The modern dial tone varies between countries. The Precise Tone Plan for the North American Numbering Plan of the US, Canada, and various Caribbean nations specifies a combination of two tones which, when mixed, creates a beat frequency of 90 Hz. The British dial tone is similar, but combines 350 Hz and 450 Hz tones instead, creating a 100 Hz beat frequency. Most of Europe, as well as much of Latin America and Africa, uses a constant single tone of 425 Hz. France currently uses a single 440 Hz tone and Japan uses a single 400 Hz tone.
Cellular telephone services do not generate dial tones as no connection is made until the entire number has been specified and transmitted.

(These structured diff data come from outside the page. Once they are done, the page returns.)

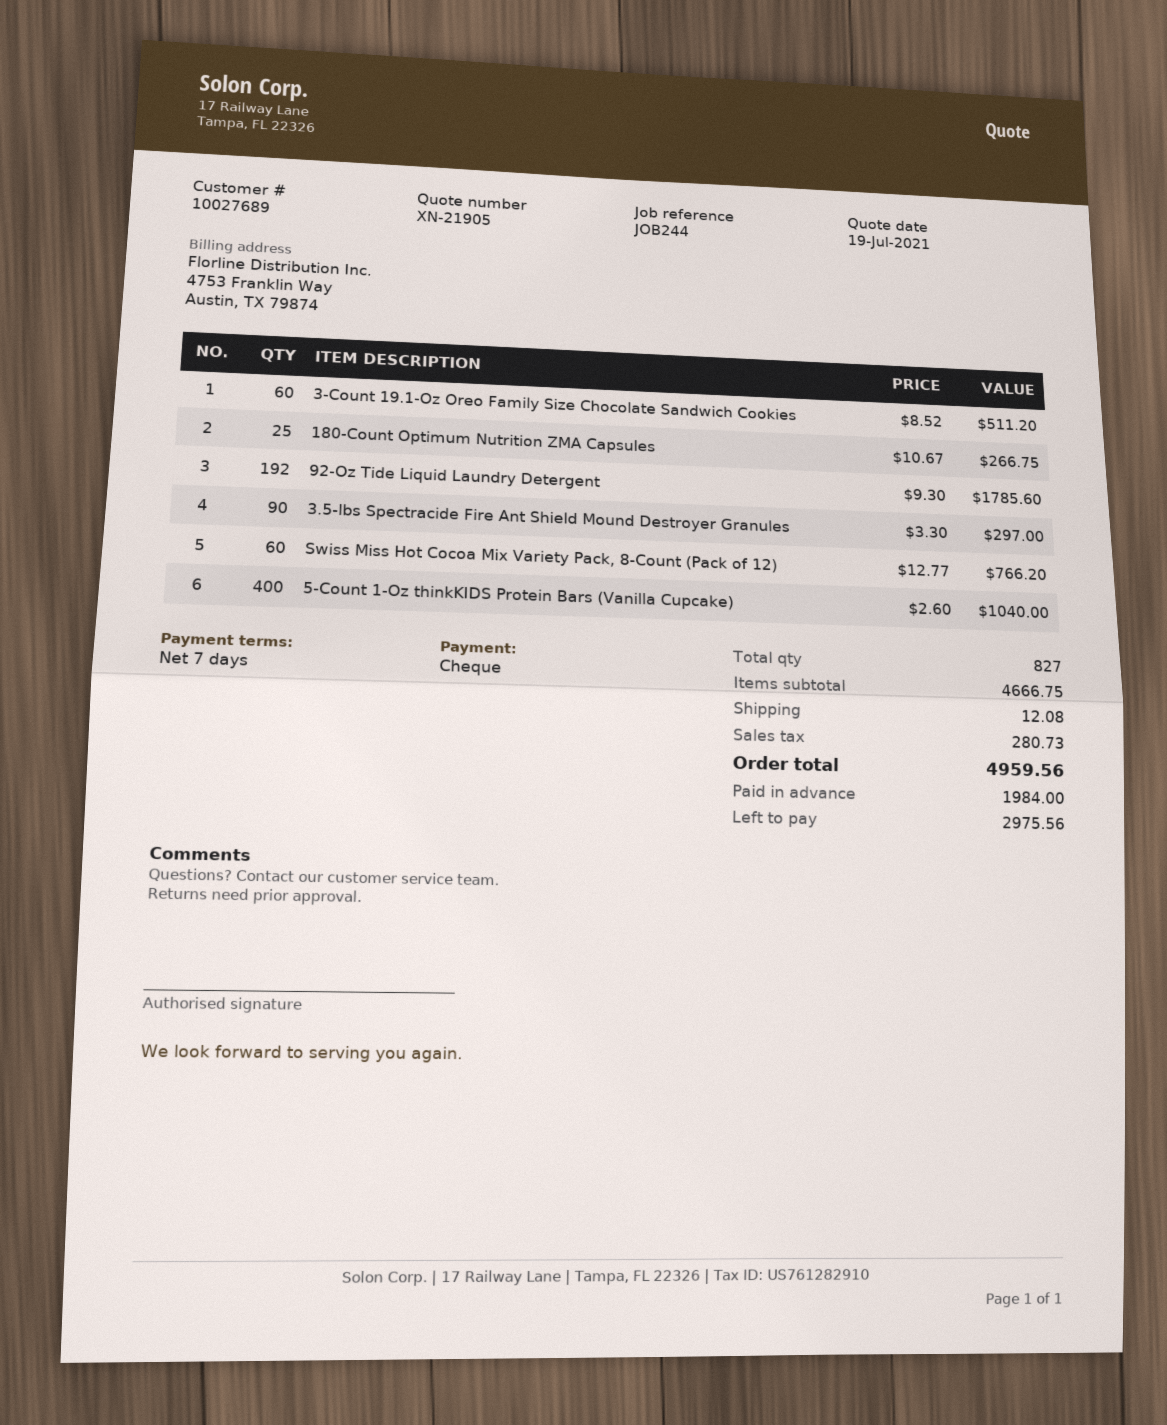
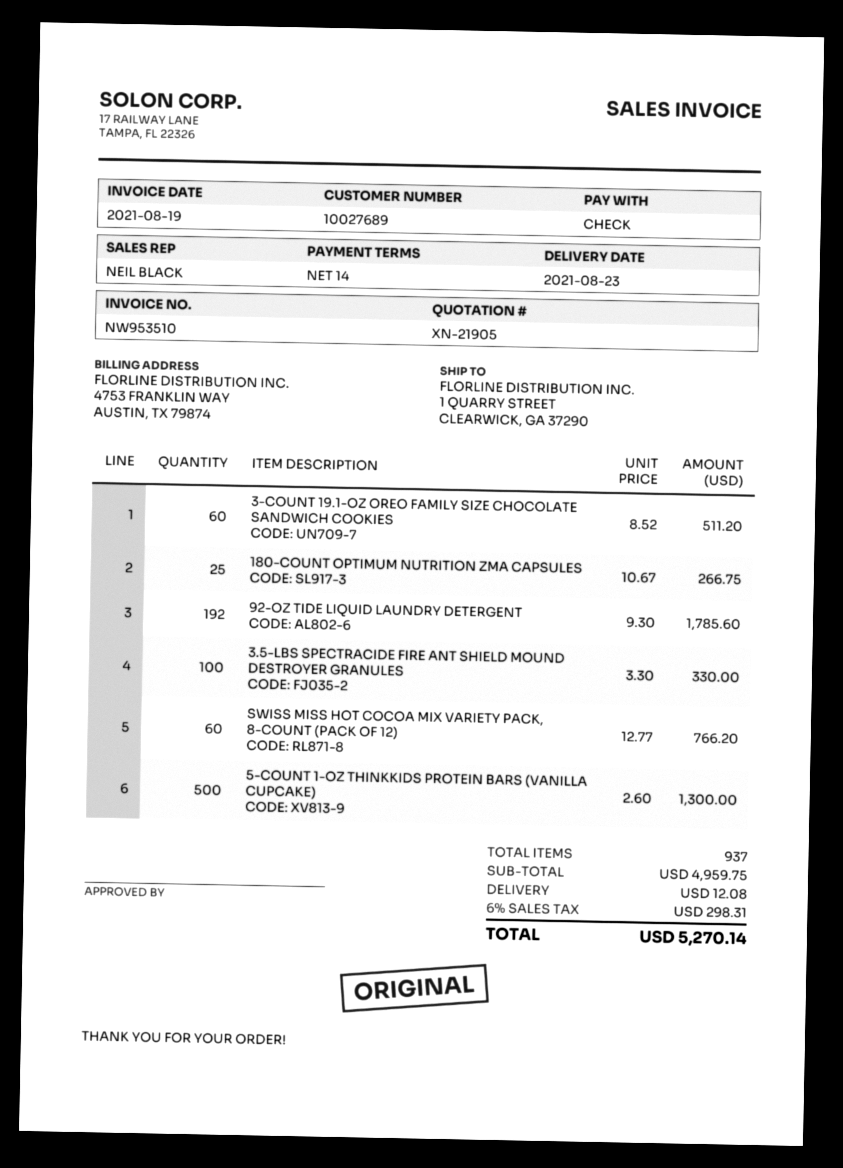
payment terms: 7 days -> 14 days
3.5-lbs Spectracide Fire Ant Shield Mound Destroyer Granules: 90 x 3.30 = 297.00 -> 100 x 3.30 = 330.00
5-Count 1-Oz thinkKIDS Protein Bars (Vanilla Cupcake): 400 x 2.60 = 1040.00 -> 500 x 2.60 = 1300.00
total quantity: 827 -> 937
subtotal: 4666.75 -> 4959.75
tax: 280.73 -> 298.31
total: 4959.56 -> 5270.14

Although based on different technology, many VoIP phones provide a dial tone when the handset is lifted or speakerphone is activated. The dial tone doesn't originate from a central exchange, but is played from a recording stored in the phone's software. It is provided to indicate, especially to users familiar with older phone technology, that the phone is functioning and ready for the user to place a call.
Variants
Second dial tone
In many countries a second dial tone was generated if the user dialled an area code, indicating that the remote exchange was ready to receive digits. This was not necessary where the originating exchange had a register large enough to store both an area code and a subscriber number. The electronic exchanges of the later 20th century all had such registers, but since there were often still some electromechanical exchanges in rural areas, the second dial tone was generally only phased out in the 1990s or early 2000s when all exchanges became digital. The second dial tone would usually be different, for example somewhat higher, than the initial dial tone.Private branch exchanges or key telephone systems also play a dial tone to station users. It may be the same type as used by the public switched telephone network, or it may be a different tone to remind users to dial a prefix or select an outside line by some other method.